If you are getting an error like Unsupported class file major version 60, your Java version (see here for a list) is not supported by your Gradle version. To fix this, install an older JDK.

The generated JAR file will be located in the desktop/build/libs/ folder. It contains all necessary code as well as all your art assets from the android/assets folder and can be run either by double clicking or on the command line via java -jar jar-file-name.jar. Your audience must have a JVM installed for this to work. The JAR will work on Windows, Linux and Mac OS X!

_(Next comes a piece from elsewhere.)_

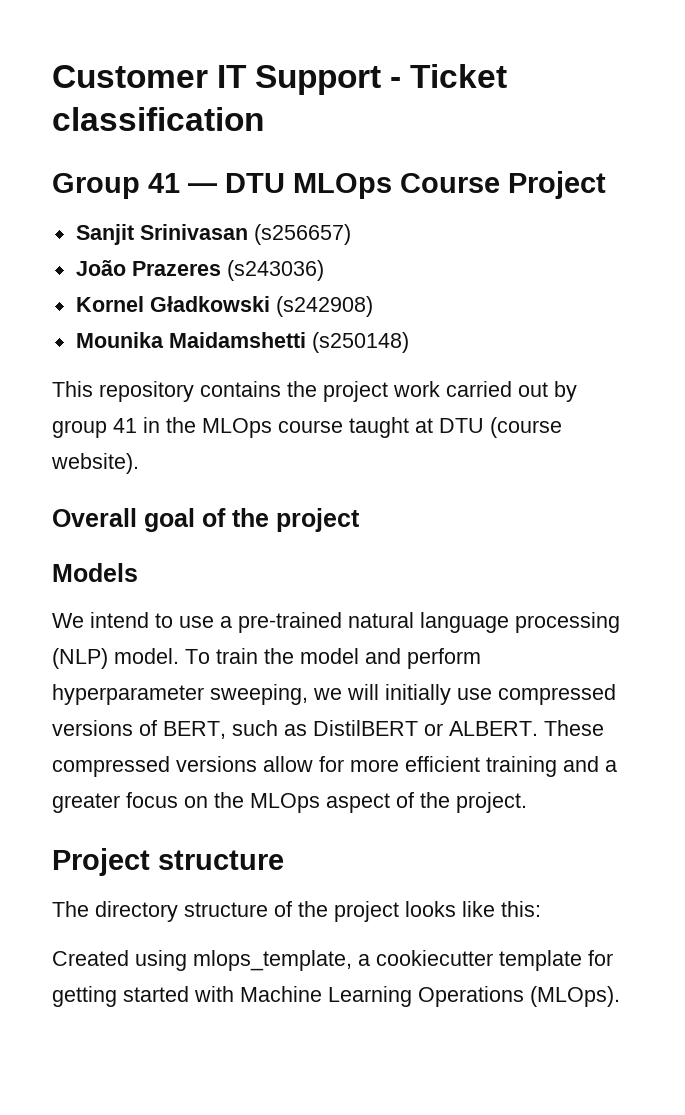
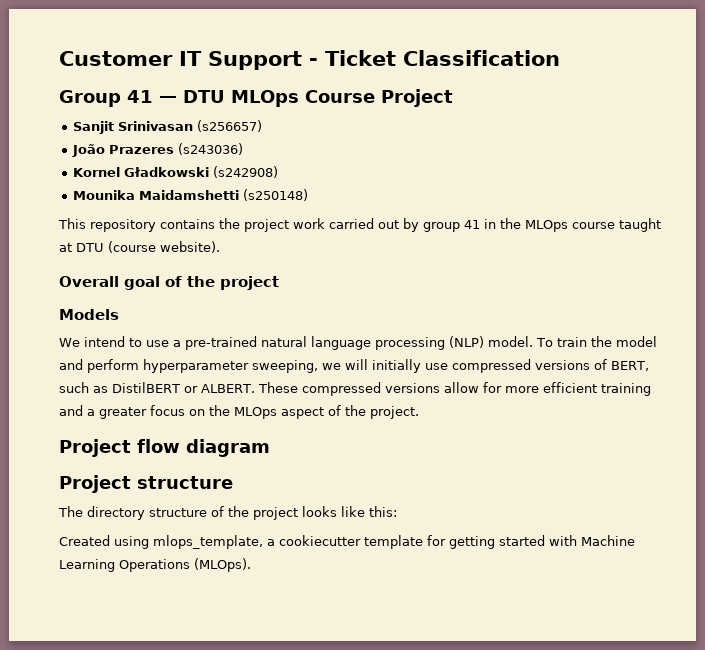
- Customer IT Support - Ticket classification
+ Customer IT Support - Ticket Classification
+ Project flow diagram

Alternative (modern) ways of deployment

Distributing java applications as JAR file can be very unhandy and prone to issues, as not every user can be expected to have the right JRE (or even any JRE) installed. Other ways of deployment are for example:

  • A very convenient way to distribute java application is to just bundle an JRE. See this entry on how to do this. (This is the recommended way to distribute an application!)
  • Via electron, HTML5 applications can be deployed to desktop. See here.
  • GWT applications can also be bundled as UWP Apps, see here.

Deploy to Android

gradlew android:assembleRelease

This will create an unsigned APK file in the android/build/outputs/apk folder. Before you can install or publish this APK, you must sign it. The APK build by the above command is already in release mode, you only need to follow the steps for keytool and jarsigner. You can install this APK file on any Android device that allows installation from unknown sources.

Deploy to iOS

This section assumes you’re familiar with the basic deployment steps for iOS apps.

Prerequisites:

In order to upload the IPA to the app store, it must be signed with your distribution signature and linked to your provisioning profile. You can follow Apple’s guide on app store distribution to create provisioning profiles and certificates. Once you have done that, you must define them in your root build.gradle file, in your IOS Project

project(":ios") {
    apply plugin: "java"
    apply plugin: "robovm"

    dependencies {
        // ...
    }

    robovm {
        iosSignIdentity = "[Signing identity name]"
        iosProvisioningProfile = "[provisioning profile name]"
        iosSkipSigning = false
        archs = "thumbv7:arm64"
    }
 }
  • Your provisioning profile name is available in your developer portal (where you created your provisioning profile).
  • Your Signing identity name is available in your keychain, under “My Certificates”

Packaging:

To create your IPA, run

gradlew ios:createIPA

This will create an IPA in the ios/build/robovm folder that you distribute to the Apple App Store. To upload your app you will need to use the application loader within XCode (Xode->Open Developer Tool->Application loader)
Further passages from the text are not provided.